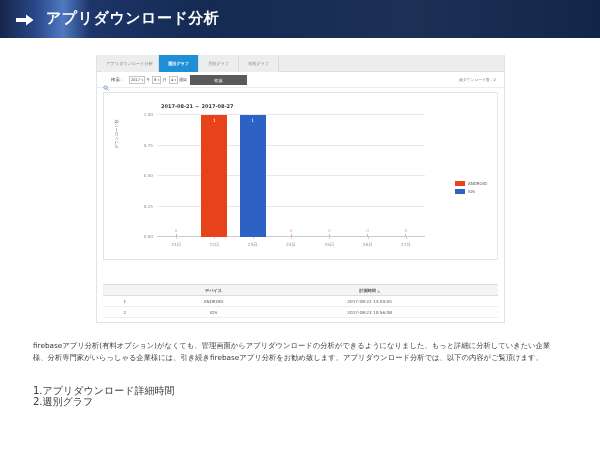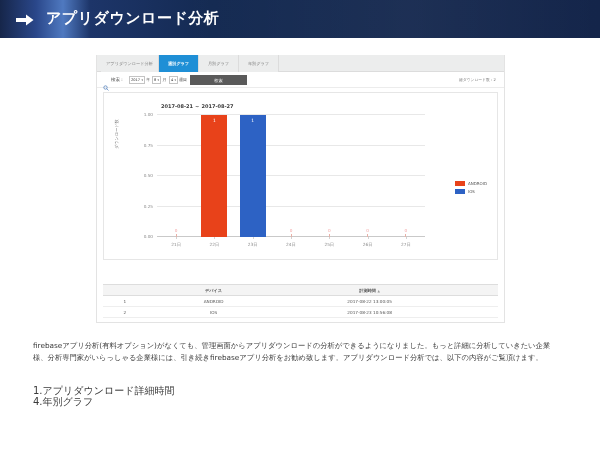--- a/index.html
+++ b/index.html
@@ -380,6 +380,7 @@
 <div class="copy">firebaseアプリ分析(有料オプション)がなくても、管理画面からアプリダウンロードの分析ができるようになりました。もっと詳細に分析していきたい企業様、分析専門家がいらっしゃる企業様には、引き続きfirebaseアプリ分析をお勧め致します。アプリダウンロード分析では、以下の内容がご覧頂けます。</div>
 <div class="list" id="feature-list">
     <div>1.アプリダウンロード詳細時間</div>
+    <div>2.週別グラフ</div>
     <div>4.年別グラフ</div>
   </div>
 

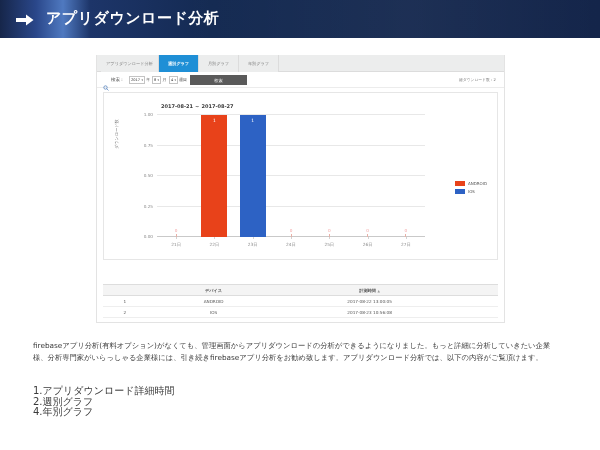--- a/index.html
+++ b/index.html
@@ -381,7 +381,6 @@
 <div class="list" id="feature-list">
     <div>1.アプリダウンロード詳細時間</div>
     <div>2.週別グラフ</div>
-    <div>4.年別グラフ</div>
   </div>
 
 </body></html>

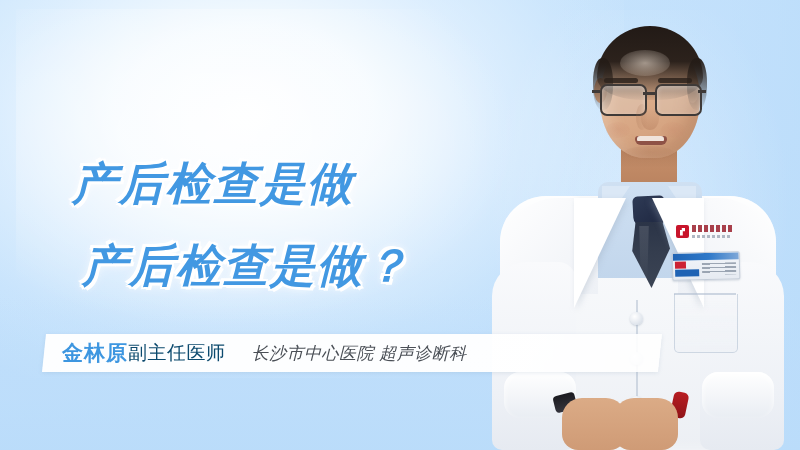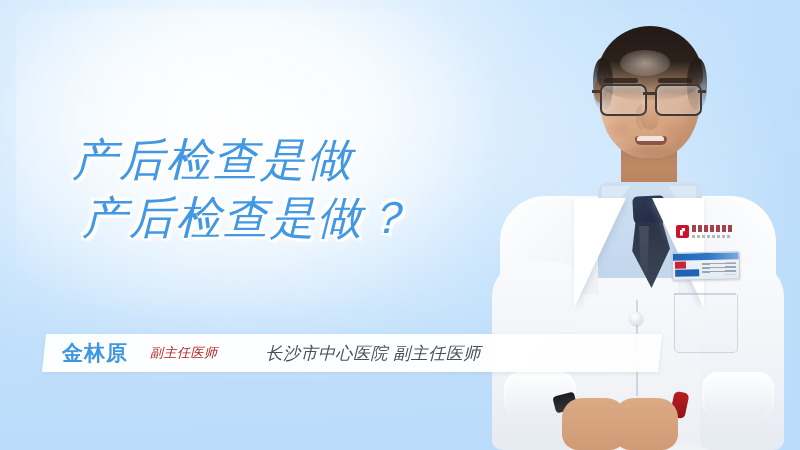--- a/index.html
+++ b/index.html
@@ -547,7 +547,7 @@
   .headline .line {
     font-size: 45px;
     line-height: 58px;
-    font-weight: normal;
+    font-weight: bold;
     font-style: italic;
     letter-spacing: 2px;
     color: #4298e2;
@@ -560,6 +560,7 @@
        3px  3px 0 #ffffff,  -3px -3px 0 #ffffff,
        0    0   8px rgba(255,255,255,0.95),
        0    0   14px rgba(255,255,255,0.8);
+    margin-top: 24px;
   }
   .headline .line2 { margin-left: 10px; }
 

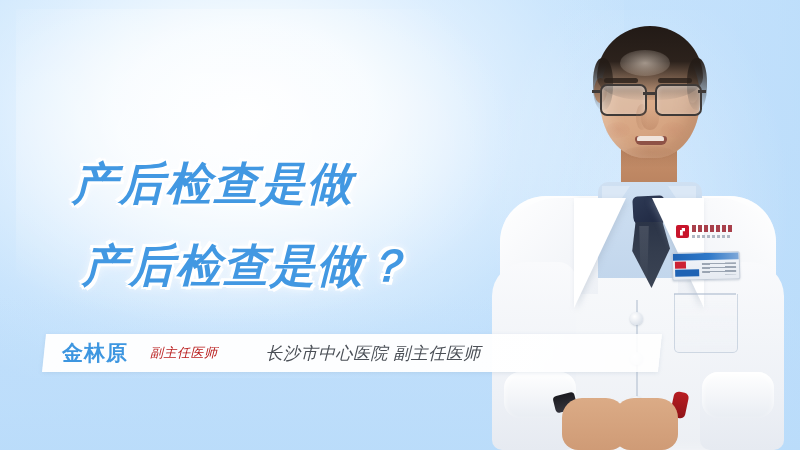--- a/index.html
+++ b/index.html
@@ -582,7 +582,7 @@
     height: 38px;
     display: flex;
     align-items: center;
-    gap: 22px;
+    gap: 0;
     white-space: nowrap;
   }
   .cred-name {

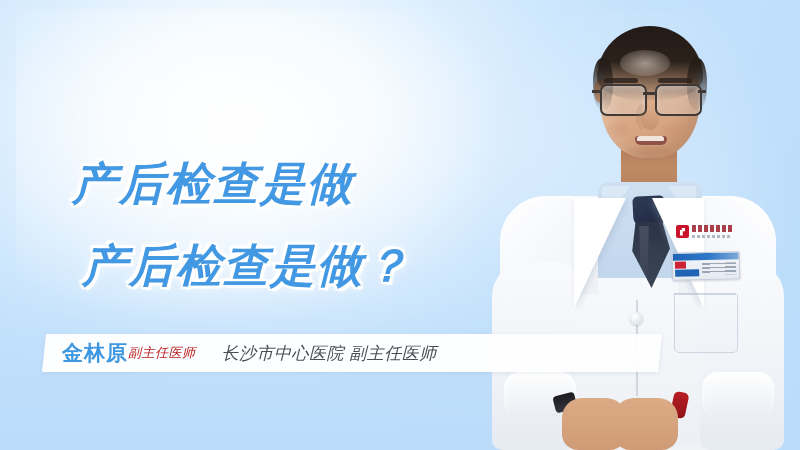--- a/index.html
+++ b/index.html
@@ -592,9 +592,8 @@
     letter-spacing: 1px;
   }
   .cred-title {
-    font-size: 13px;
-    font-style: italic;
-    color: #b91c1c;
+    font-size: 19px;
+    color: #0c4a6e;
     letter-spacing: 0.5px;
   }
   .cred-org {

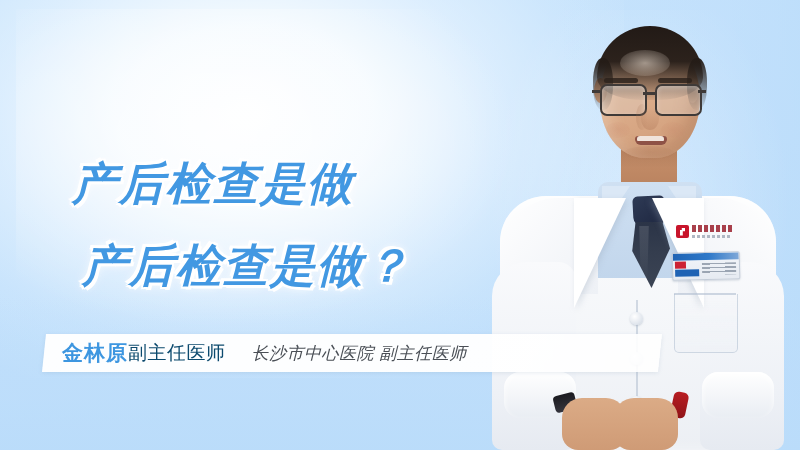--- a/index.html
+++ b/index.html
@@ -700,7 +700,7 @@
   <div class="cred-content">
     <span class="cred-name">金林原</span>
     <span class="cred-title">副主任医师</span>
-    <span class="cred-org">长沙市中心医院  副主任医师</span>
+    <span class="cred-org">长沙市中心医院  超声诊断科</span>
   </div>
 
 </div>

====

▶ WORK ORDER
Restate the data above exactly, stripping out each image.

▶ SOLUTION TO THIS TASK
--- a/index.html
+++ b/index.html
@@ -380,6 +380,7 @@
 <div class="copy">firebaseアプリ分析(有料オプション)がなくても、管理画面からアプリダウンロードの分析ができるようになりました。もっと詳細に分析していきたい企業様、分析専門家がいらっしゃる企業様には、引き続きfirebaseアプリ分析をお勧め致します。アプリダウンロード分析では、以下の内容がご覧頂けます。</div>
 <div class="list" id="feature-list">
     <div>1.アプリダウンロード詳細時間</div>
+    <div>2.週別グラフ</div>
     <div>4.年別グラフ</div>
   </div>
 

--- a/index.html
+++ b/index.html
@@ -381,7 +381,6 @@
 <div class="list" id="feature-list">
     <div>1.アプリダウンロード詳細時間</div>
     <div>2.週別グラフ</div>
-    <div>4.年別グラフ</div>
   </div>
 
 </body></html>

--- a/index.html
+++ b/index.html
@@ -547,7 +547,7 @@
   .headline .line {
     font-size: 45px;
     line-height: 58px;
-    font-weight: normal;
+    font-weight: bold;
     font-style: italic;
     letter-spacing: 2px;
     color: #4298e2;
@@ -560,6 +560,7 @@
        3px  3px 0 #ffffff,  -3px -3px 0 #ffffff,
        0    0   8px rgba(255,255,255,0.95),
        0    0   14px rgba(255,255,255,0.8);
+    margin-top: 24px;
   }
   .headline .line2 { margin-left: 10px; }
 

--- a/index.html
+++ b/index.html
@@ -582,7 +582,7 @@
     height: 38px;
     display: flex;
     align-items: center;
-    gap: 22px;
+    gap: 0;
     white-space: nowrap;
   }
   .cred-name {

--- a/index.html
+++ b/index.html
@@ -592,9 +592,8 @@
     letter-spacing: 1px;
   }
   .cred-title {
-    font-size: 13px;
-    font-style: italic;
-    color: #b91c1c;
+    font-size: 19px;
+    color: #0c4a6e;
     letter-spacing: 0.5px;
   }
   .cred-org {

--- a/index.html
+++ b/index.html
@@ -700,7 +700,7 @@
   <div class="cred-content">
     <span class="cred-name">金林原</span>
     <span class="cred-title">副主任医师</span>
-    <span class="cred-org">长沙市中心医院  副主任医师</span>
+    <span class="cred-org">长沙市中心医院  超声诊断科</span>
   </div>
 
 </div>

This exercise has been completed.